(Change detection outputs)

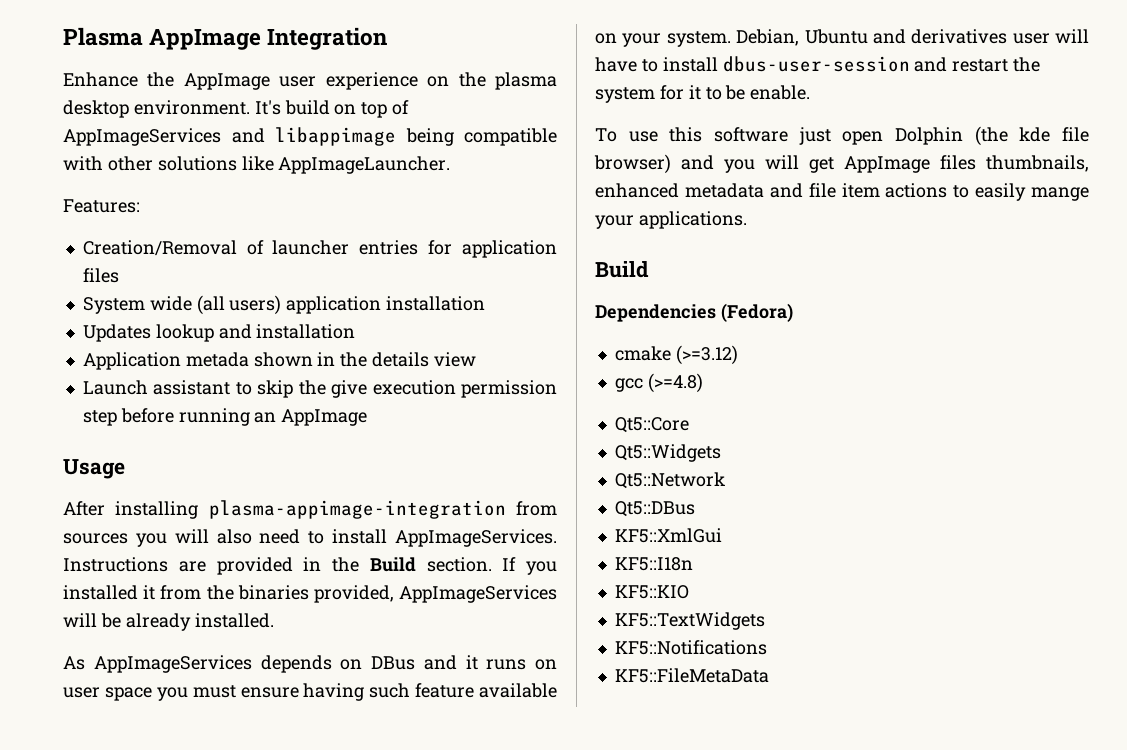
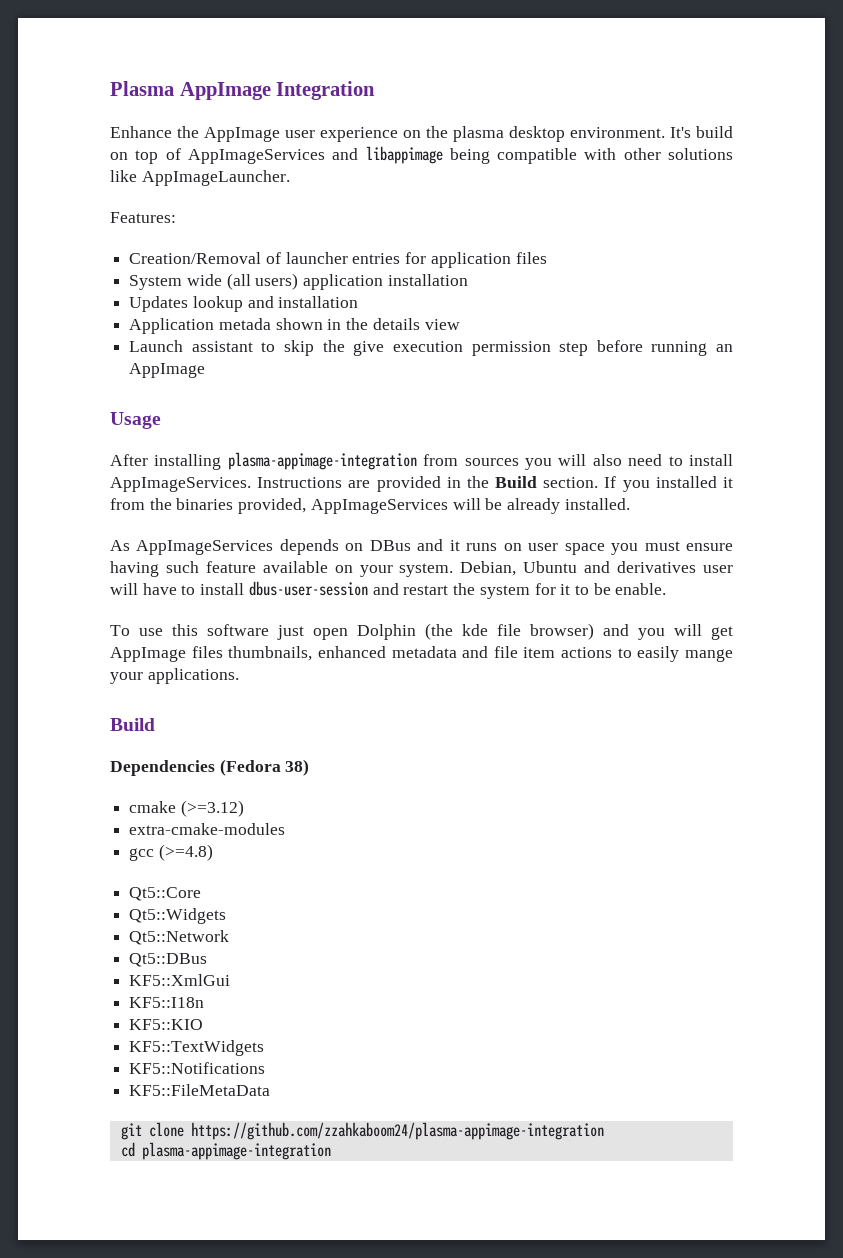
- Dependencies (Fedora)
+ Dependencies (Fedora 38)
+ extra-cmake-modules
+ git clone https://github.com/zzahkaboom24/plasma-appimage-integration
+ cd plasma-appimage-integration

_DIRECTIONS_
Each entry above should come back word for word, and no picture should come with it.

_ANSWER TO THIS TASK_
- Dependencies (Fedora)
+ Dependencies (Fedora 38)
+ extra-cmake-modules
+ git clone https://github.com/zzahkaboom24/plasma-appimage-integration
+ cd plasma-appimage-integration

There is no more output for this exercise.